• [Activity] The task calls for every entry to be printed word for word, without the images.

##############################

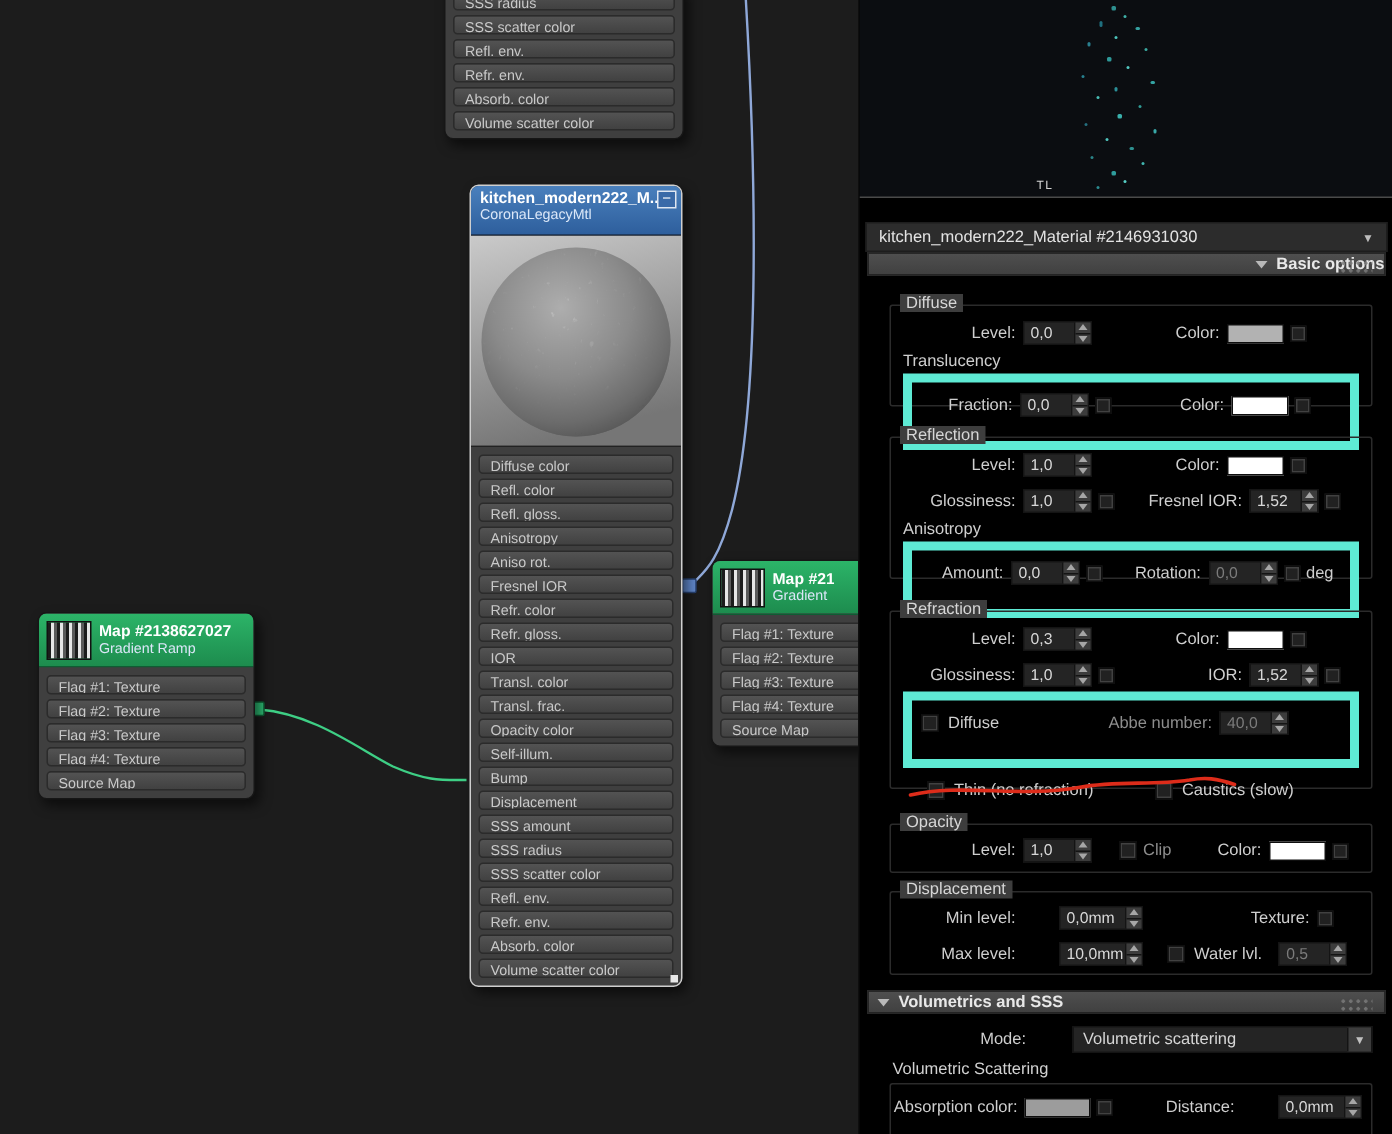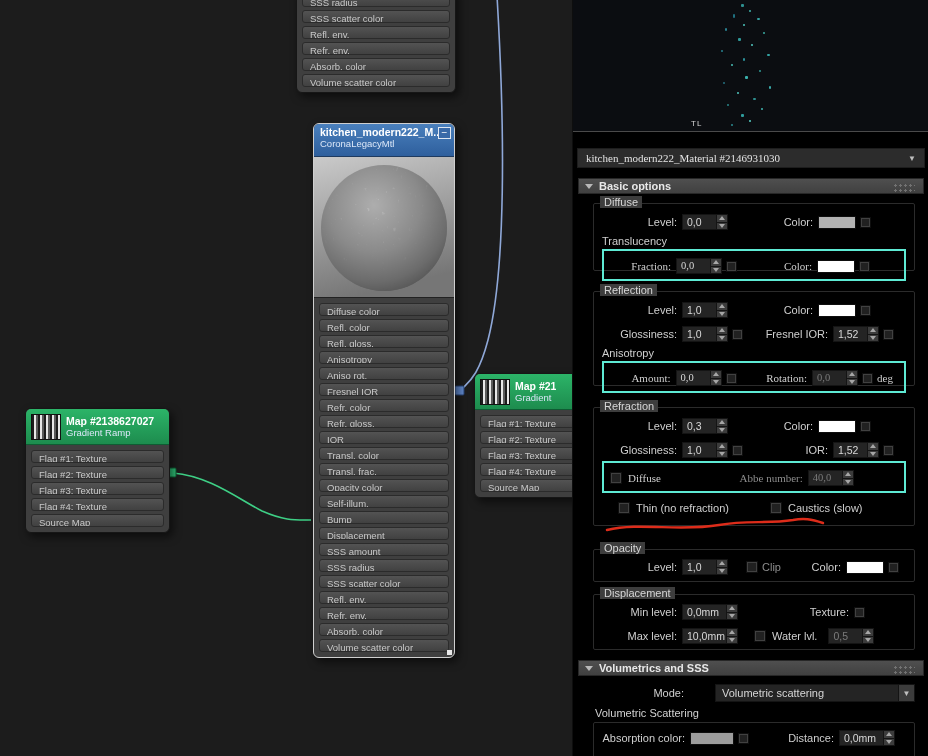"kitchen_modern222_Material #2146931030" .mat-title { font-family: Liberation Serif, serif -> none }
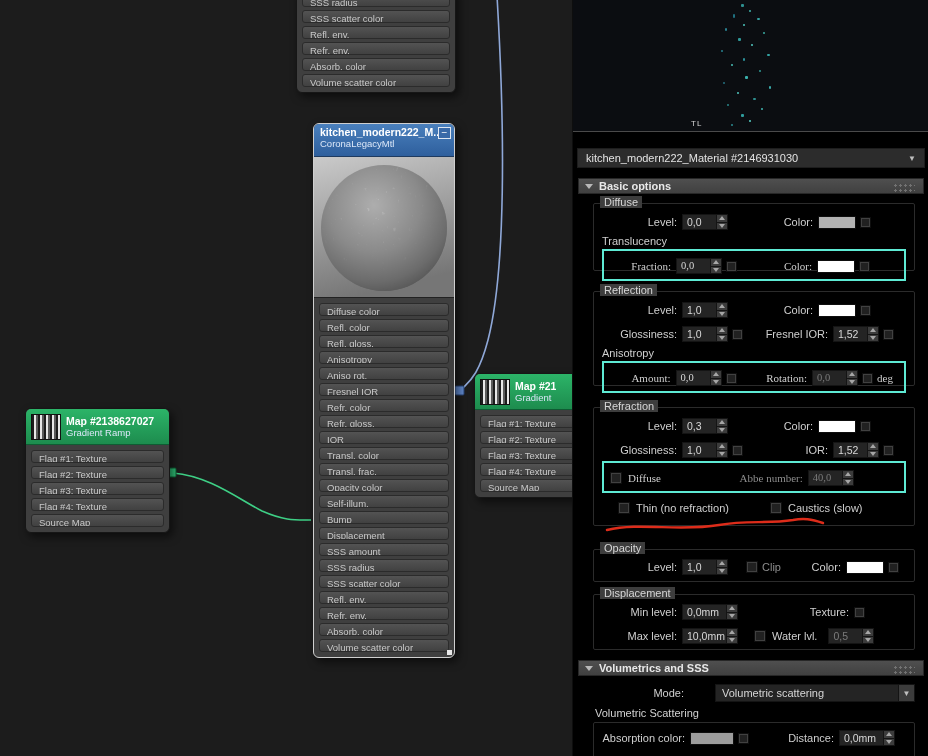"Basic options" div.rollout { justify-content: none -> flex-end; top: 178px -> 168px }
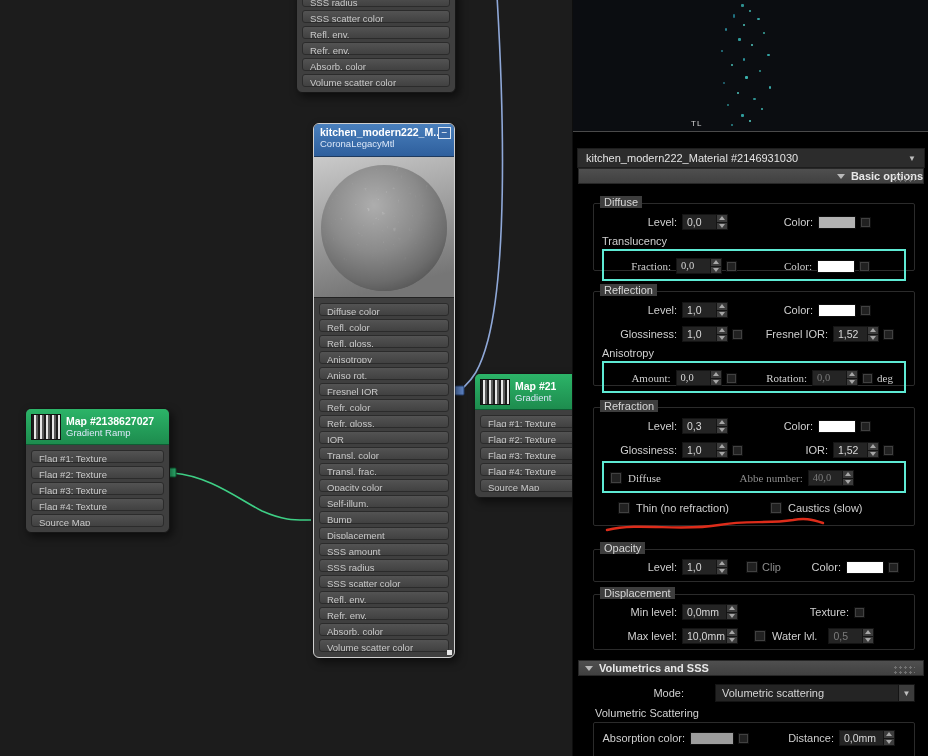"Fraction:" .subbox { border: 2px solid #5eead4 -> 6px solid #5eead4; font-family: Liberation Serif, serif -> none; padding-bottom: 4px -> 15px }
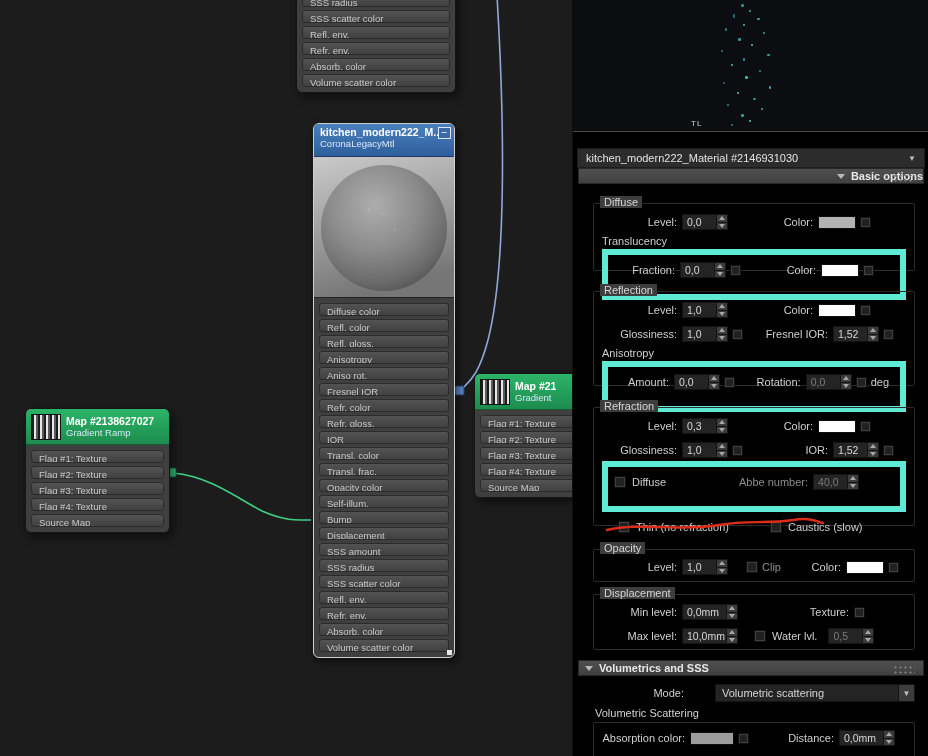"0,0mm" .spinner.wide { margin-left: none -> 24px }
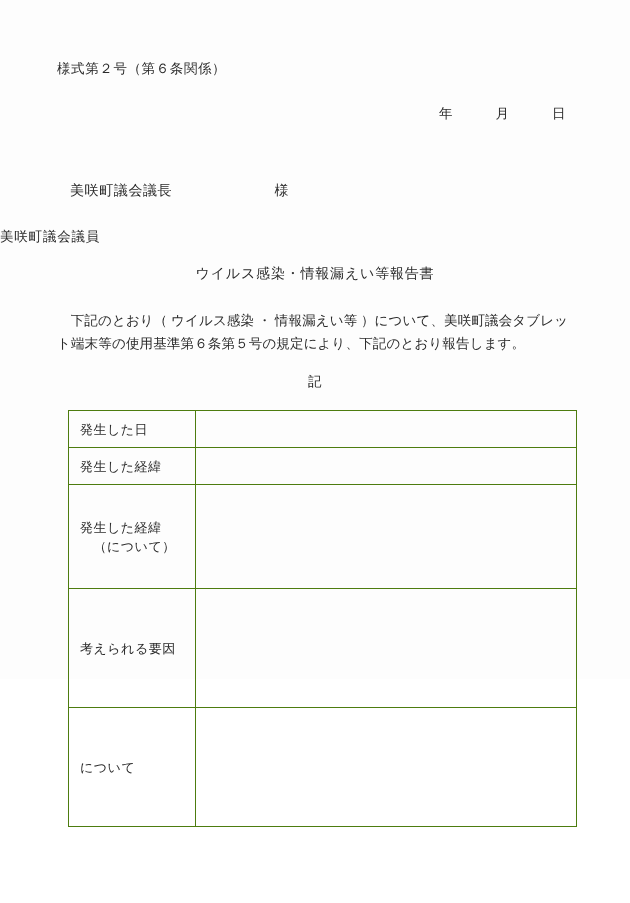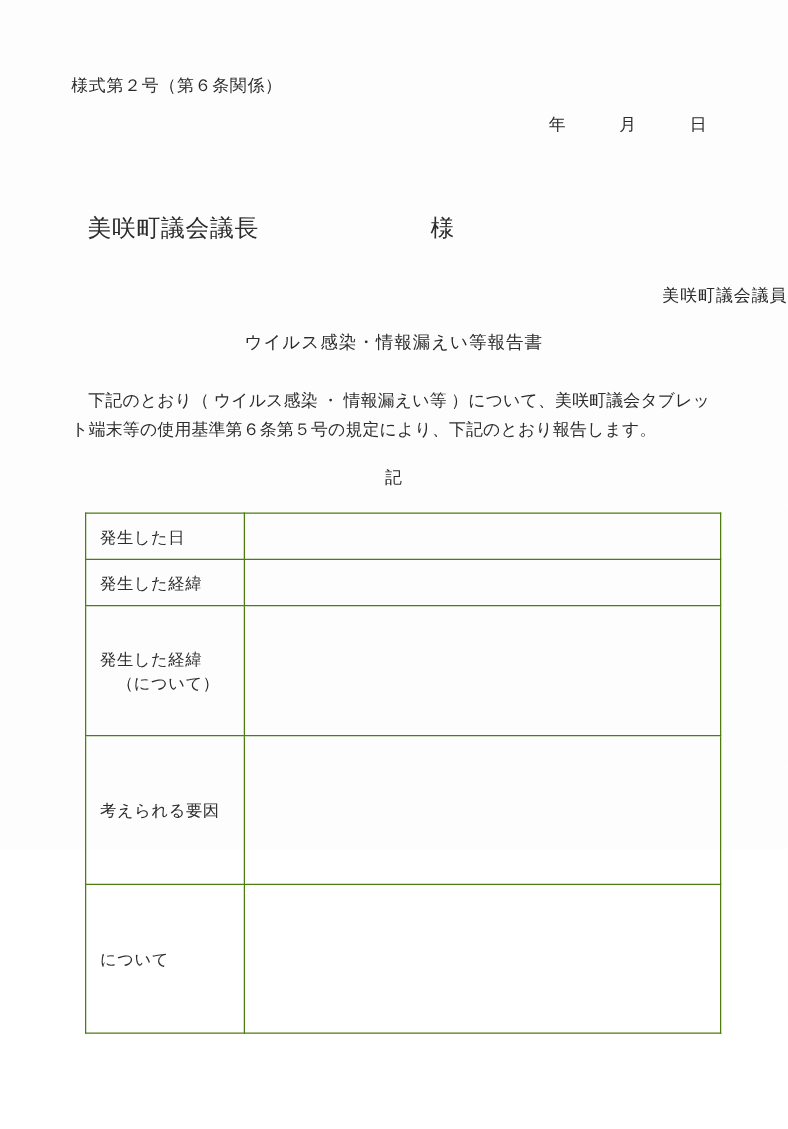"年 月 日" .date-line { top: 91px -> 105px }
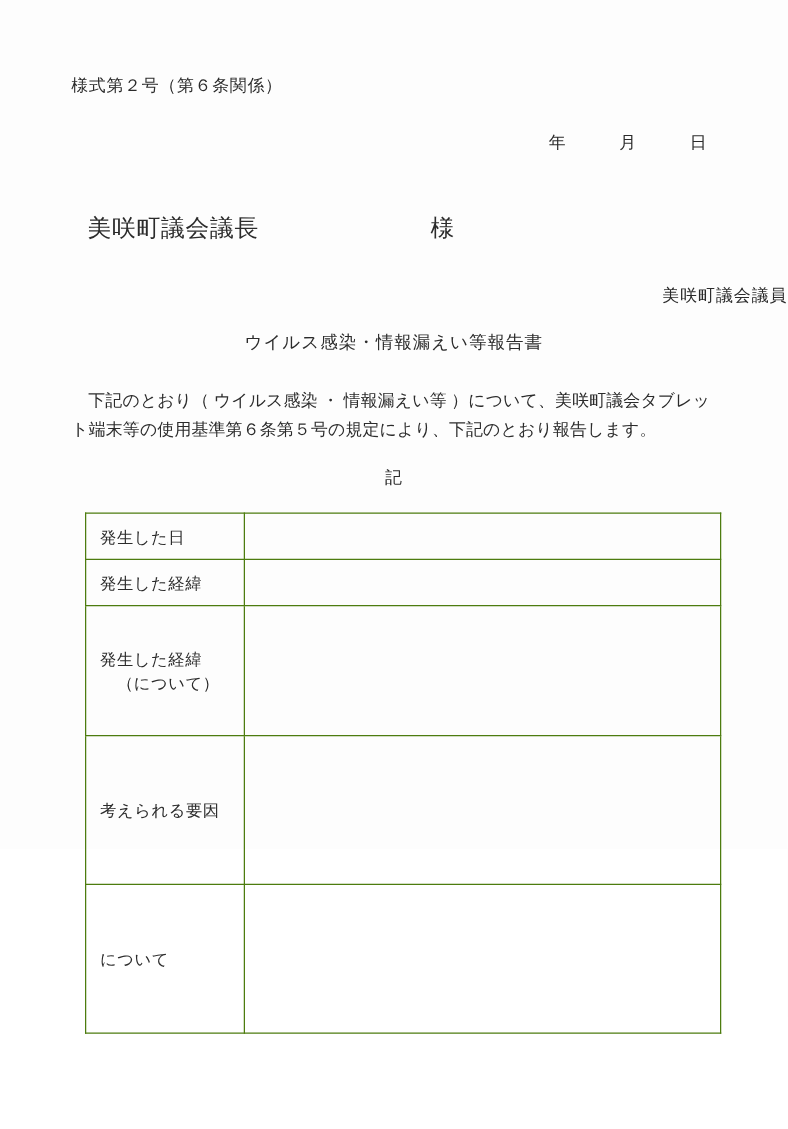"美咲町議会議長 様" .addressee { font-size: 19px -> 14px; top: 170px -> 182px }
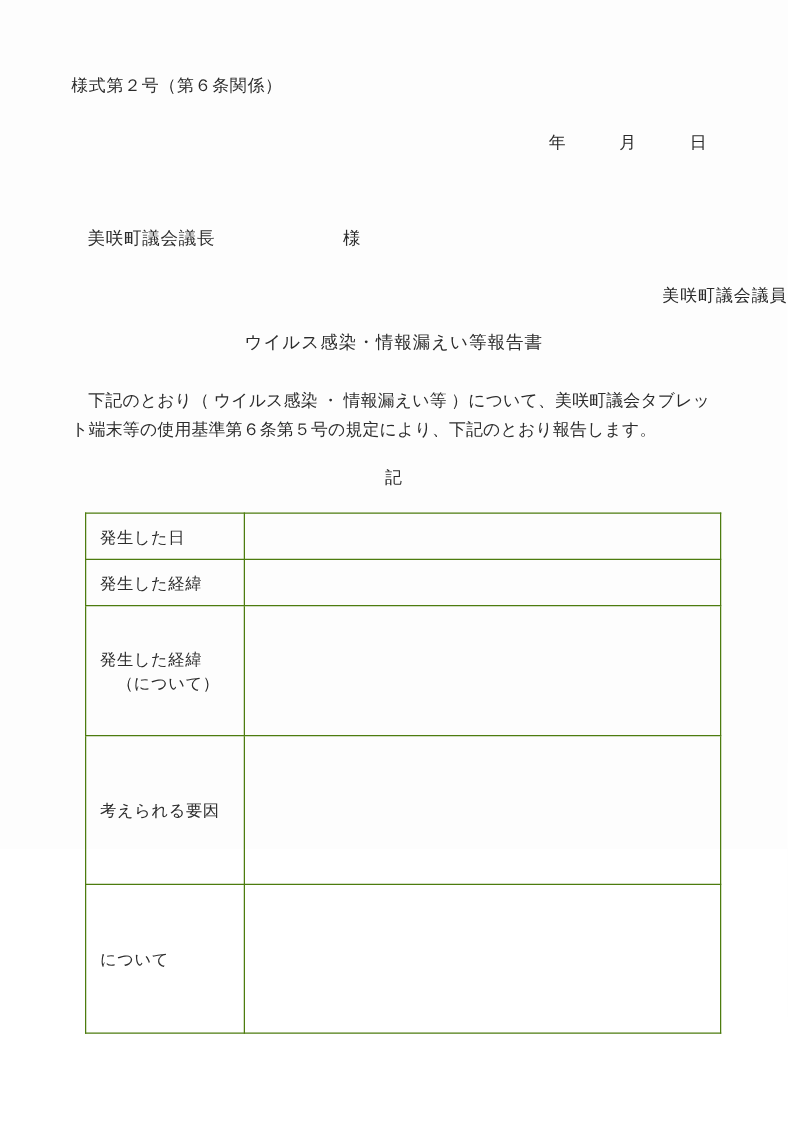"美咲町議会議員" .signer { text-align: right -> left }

##############################

• [Response to this task]
"kitchen_modern222_Material #2146931030" .mat-title { font-family: Liberation Serif, serif -> none }
"Basic options" div.rollout { justify-content: none -> flex-end; top: 178px -> 168px }
"Fraction:" .subbox { border: 2px solid #5eead4 -> 6px solid #5eead4; font-family: Liberation Serif, serif -> none; padding-bottom: 4px -> 15px }
"0,0mm" .spinner.wide { margin-left: none -> 24px }
"年 月 日" .date-line { top: 91px -> 105px }
"美咲町議会議長 様" .addressee { font-size: 19px -> 14px; top: 170px -> 182px }
"美咲町議会議員" .signer { text-align: right -> left }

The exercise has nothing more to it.